→ **WHAT IS BEING ASKED**
Please repeat, without alteration, the line containing "[170,1200,437,1216] [127,1223,453,1239] [127,1246,296,1262]" and every line that follows it to the end of the entries below, and only those lines.

-------- DATA FOR THE TASK

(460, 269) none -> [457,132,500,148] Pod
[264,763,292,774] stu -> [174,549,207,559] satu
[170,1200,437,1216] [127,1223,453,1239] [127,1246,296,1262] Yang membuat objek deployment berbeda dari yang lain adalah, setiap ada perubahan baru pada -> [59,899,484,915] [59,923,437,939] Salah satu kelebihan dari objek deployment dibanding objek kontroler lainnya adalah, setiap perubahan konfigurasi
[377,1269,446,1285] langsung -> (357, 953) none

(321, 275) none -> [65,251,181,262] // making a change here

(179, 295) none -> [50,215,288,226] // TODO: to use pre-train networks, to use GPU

----------------

→ **RESULT FOR THIS EXERCISE**
[170,1200,437,1216] [127,1223,453,1239] [127,1246,296,1262] Yang membuat objek deployment berbeda dari yang lain adalah, setiap ada perubahan baru pada -> [59,899,484,915] [59,923,437,939] Salah satu kelebihan dari objek deployment dibanding objek kontroler lainnya adalah, setiap perubahan konfigurasi
[377,1269,446,1285] langsung -> (357, 953) none

(321, 275) none -> [65,251,181,262] // making a change here

(179, 295) none -> [50,215,288,226] // TODO: to use pre-train networks, to use GPU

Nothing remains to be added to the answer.